Il faut en effet reconnaître que nos pratiques sociales et culturelles sont investies par des perceptions du territoire qui impliquent un rapport de force, une tension à couper au couteau entre les propriétaires du lieu et les sujets de l’exclusion. Dans ces situations où le braconnage a droit de cité les seuils et les frontières peuvent être autre chose que des espaces normatifs. […] les seuils et les frontières peuvent alors être des « sas » culturels, des « espaces » de traduction qui font se rencontrer, dans un processus de reconnaissance mutuelle, le soi et l’autre.

2006, pp. 120-121

Éminemment positive, en dépit du fond de violence pourtant très sain sur lequel elle s’érige, la notion de loyautés conflictuelles a l’avantage d’éviter tout à la fois le danger du repli protectionniste et celui de l’ouverture illimitée, lesquels risquent en effet de conduire, à terme et pour des raisons différentes, à la disparition.
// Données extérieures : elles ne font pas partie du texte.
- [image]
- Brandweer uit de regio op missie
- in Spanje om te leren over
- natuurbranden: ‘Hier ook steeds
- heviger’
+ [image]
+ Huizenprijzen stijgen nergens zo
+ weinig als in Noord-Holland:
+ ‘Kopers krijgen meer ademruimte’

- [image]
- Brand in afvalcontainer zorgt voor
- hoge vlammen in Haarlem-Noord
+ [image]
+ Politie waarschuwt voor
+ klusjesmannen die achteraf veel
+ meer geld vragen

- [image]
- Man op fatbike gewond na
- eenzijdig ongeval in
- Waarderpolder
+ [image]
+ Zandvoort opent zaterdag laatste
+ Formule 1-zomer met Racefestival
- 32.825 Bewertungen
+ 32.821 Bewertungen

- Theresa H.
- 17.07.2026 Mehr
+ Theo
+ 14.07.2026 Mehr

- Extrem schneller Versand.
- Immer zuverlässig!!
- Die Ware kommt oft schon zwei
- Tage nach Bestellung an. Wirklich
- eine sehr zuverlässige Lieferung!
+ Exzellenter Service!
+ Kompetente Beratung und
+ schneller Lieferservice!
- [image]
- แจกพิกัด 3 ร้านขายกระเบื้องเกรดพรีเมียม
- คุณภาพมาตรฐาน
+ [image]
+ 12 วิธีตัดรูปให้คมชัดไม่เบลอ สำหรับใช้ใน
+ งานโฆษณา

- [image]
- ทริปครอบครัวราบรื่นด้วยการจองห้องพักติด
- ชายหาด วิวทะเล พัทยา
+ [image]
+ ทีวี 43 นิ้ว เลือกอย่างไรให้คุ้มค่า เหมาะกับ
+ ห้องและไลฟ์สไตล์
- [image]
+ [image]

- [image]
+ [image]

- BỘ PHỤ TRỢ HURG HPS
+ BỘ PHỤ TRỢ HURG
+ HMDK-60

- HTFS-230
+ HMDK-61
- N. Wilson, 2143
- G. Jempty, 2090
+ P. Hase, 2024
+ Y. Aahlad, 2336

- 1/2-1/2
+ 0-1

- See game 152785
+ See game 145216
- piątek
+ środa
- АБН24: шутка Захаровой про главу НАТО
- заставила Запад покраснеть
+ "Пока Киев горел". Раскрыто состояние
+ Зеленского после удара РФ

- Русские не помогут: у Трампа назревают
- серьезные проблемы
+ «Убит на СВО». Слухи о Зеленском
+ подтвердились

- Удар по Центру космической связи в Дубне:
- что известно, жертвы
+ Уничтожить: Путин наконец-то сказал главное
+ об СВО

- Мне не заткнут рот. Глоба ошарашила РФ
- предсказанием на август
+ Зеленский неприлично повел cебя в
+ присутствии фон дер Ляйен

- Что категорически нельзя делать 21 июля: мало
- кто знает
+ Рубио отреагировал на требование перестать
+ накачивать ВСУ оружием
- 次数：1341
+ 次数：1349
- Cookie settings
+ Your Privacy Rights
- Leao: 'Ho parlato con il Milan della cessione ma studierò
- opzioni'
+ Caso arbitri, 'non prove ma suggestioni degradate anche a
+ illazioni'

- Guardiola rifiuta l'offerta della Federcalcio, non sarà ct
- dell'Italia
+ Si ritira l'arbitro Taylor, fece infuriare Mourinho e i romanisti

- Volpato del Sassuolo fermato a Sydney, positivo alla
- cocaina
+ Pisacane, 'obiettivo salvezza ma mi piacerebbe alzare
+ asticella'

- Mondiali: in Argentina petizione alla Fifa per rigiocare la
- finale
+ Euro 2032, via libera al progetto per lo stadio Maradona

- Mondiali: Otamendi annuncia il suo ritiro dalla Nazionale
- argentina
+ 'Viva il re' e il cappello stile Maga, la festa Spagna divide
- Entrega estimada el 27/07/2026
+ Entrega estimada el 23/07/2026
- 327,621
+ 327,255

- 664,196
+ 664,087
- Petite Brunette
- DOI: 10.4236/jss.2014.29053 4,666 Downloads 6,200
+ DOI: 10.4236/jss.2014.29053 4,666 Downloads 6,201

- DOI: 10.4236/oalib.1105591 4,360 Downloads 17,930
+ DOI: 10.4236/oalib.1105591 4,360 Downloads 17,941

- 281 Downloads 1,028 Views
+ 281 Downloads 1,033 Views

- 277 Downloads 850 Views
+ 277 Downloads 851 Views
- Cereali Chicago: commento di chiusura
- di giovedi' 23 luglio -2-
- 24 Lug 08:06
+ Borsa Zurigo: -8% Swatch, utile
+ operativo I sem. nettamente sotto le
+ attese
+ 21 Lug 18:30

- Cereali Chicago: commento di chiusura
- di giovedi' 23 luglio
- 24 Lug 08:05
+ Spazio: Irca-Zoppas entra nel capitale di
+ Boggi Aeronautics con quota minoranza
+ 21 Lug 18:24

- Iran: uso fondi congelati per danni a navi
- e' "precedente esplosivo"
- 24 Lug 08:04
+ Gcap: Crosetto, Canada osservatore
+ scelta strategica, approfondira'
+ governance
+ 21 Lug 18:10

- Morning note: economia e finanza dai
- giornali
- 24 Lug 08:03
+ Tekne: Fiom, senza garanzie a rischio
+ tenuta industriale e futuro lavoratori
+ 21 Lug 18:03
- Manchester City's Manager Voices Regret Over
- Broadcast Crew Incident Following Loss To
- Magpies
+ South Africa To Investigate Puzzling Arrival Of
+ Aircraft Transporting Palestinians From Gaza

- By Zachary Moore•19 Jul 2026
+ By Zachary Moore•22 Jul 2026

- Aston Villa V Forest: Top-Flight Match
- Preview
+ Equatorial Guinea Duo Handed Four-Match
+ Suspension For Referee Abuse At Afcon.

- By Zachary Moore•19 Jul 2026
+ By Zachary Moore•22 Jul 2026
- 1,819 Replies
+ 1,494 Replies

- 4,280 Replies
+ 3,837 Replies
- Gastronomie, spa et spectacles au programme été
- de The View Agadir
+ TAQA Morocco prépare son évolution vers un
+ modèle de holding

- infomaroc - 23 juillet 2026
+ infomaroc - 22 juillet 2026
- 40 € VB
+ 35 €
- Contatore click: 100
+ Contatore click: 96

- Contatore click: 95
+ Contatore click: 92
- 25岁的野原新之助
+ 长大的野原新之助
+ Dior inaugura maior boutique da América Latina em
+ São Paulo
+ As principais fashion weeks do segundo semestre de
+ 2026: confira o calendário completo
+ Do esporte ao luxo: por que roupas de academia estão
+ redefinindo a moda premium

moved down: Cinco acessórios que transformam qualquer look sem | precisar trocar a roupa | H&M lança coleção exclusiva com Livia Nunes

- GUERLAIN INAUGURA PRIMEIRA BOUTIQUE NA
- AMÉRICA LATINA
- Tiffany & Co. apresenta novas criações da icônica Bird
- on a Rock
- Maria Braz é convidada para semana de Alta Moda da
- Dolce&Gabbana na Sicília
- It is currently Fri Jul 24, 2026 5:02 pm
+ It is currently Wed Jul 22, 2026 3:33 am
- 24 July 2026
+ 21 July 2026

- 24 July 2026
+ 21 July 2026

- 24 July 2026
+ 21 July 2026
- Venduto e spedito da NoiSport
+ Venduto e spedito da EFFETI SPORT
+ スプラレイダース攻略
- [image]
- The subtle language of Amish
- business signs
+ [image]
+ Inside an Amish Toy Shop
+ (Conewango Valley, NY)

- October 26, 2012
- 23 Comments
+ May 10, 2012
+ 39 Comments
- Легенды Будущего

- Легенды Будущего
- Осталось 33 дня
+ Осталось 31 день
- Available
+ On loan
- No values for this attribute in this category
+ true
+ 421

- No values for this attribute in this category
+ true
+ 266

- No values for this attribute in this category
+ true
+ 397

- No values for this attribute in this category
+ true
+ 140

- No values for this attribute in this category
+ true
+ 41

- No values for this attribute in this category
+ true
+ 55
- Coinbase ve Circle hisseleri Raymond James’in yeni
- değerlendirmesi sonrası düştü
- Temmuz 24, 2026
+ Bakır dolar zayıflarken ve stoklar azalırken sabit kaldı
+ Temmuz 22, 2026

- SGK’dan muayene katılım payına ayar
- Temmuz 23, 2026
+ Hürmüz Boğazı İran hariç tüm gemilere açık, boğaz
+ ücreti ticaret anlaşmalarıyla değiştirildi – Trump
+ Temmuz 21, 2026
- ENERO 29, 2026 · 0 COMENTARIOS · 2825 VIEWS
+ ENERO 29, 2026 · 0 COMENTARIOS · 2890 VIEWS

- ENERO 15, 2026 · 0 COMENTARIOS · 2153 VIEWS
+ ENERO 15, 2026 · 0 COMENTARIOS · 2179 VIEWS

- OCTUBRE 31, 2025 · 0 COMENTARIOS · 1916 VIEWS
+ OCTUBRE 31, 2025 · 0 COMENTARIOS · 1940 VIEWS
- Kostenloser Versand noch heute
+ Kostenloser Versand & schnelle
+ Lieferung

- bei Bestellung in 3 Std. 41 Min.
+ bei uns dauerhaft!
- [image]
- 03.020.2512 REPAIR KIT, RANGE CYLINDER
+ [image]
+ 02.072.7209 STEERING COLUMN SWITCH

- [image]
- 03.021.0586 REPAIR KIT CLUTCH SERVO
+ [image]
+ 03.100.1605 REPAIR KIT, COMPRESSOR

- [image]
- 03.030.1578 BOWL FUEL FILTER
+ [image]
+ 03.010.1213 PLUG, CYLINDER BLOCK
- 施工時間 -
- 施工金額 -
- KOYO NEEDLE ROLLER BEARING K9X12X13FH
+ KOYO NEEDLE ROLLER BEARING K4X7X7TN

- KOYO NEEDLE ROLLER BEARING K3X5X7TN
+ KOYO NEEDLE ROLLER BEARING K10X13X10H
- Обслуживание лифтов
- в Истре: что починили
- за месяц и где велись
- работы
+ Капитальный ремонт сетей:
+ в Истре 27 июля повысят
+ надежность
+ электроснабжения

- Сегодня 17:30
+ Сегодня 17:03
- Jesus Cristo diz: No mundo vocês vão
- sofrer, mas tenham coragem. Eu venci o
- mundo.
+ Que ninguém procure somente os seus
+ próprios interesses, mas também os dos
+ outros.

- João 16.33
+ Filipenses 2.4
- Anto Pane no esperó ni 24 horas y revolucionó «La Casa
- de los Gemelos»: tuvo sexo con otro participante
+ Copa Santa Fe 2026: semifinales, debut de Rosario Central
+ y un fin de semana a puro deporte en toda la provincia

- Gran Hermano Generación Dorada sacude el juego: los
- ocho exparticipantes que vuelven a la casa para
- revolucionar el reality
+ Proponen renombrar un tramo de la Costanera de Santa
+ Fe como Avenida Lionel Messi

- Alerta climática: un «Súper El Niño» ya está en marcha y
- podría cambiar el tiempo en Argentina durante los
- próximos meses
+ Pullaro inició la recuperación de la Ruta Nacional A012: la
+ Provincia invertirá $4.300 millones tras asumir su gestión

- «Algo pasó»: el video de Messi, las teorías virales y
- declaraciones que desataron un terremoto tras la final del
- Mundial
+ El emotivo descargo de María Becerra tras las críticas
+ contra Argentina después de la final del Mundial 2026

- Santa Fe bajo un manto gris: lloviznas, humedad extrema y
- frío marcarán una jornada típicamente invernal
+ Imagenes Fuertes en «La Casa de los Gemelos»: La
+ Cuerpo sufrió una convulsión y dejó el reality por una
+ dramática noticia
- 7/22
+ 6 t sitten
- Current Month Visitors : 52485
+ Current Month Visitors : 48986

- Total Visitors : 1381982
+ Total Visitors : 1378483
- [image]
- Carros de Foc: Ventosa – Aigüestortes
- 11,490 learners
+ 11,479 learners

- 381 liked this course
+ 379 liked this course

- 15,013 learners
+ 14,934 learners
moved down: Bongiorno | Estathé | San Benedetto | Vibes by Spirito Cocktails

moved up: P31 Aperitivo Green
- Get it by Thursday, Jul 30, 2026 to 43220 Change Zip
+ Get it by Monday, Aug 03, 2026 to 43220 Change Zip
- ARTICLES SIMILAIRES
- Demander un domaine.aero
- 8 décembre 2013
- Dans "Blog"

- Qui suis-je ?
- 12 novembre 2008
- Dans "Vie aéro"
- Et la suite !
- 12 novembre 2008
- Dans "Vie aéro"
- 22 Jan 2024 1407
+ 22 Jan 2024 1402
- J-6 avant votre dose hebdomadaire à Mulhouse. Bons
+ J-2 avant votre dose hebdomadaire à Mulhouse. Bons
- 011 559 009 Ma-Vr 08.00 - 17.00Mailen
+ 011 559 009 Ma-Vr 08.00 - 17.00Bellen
Comme le précise Maffesoli, « [l]’hétérogénéité engendre la violence, mais en même temps elle est source de vie ; alors que l’identique (ou l’homogène), s’il est plus pacifique, est potentiellement mortifère » (2009, p. 6). Dans cette optique, qui n’est pas sans rappeler celle de Moser (1996) et de Gentzler (2001)[29], il nous semble que non seulement la crise « territoriale » de la littérature comparée et de la traductologie est le signe d’une santé robuste plutôt que d’un étiolement, mais le concept de braconnages disciplinaires offre un nouveau paradigme susceptible de les sortir de l’impasse dans laquelle elles s’engagent, afin de repenser leurs rapports en termes de conflictualité créatrice. Ce faisant, de par le type de transition entre le soi et l’autre qu’il permet d’aménager, ce concept semble faire écho au désir de Blodgett de délaisser toutes les métaphores – y compris celle du seuil – au nom d’une pensée « métonymique » axée sur la contingence, la contiguïté et la fragilité (1982a, p. 35) sur lesquelles se fonde toute rencontre de textes, de langues, de cultures et de disciplines.

Si donc, comme l’avance Gentzler (1999), la traductologie a fini par usurper la place de la littérature comparée au sein des cursus universitaires nord-américains, il faut espérer que c’est grâce à un acte de braconnage aussi violent que salvateur et que la « riposte » de la littérature comparée ne se fera pas attendre. Car à partir du moment où le braconnage identitaire déclenche « la confrontation, la rencontre heurtée de l’identité et de l’altérité démultipliée à l’infini » (Harel, 2006, p. 103), tout porte à croire que le braconnage disciplinaire fera surgir, outre un nouvel imaginaire du plurilinguisme et du multiculturalisme tant intranational qu’international, de nouvelles pratiques de la contiguïté disciplinaire. Ces dernières chercheront non pas à aplanir, mais, au contraire, à mettre au jour les conflits et rapports de force qui caractérisent, sous forme de discordances, d’exclusions, de prises de possession et d’affrontements conceptuels et méthodologiques aussi grinçants qu’innovateurs, tout véritable processus de mise en relation, à commencer par le dialogue.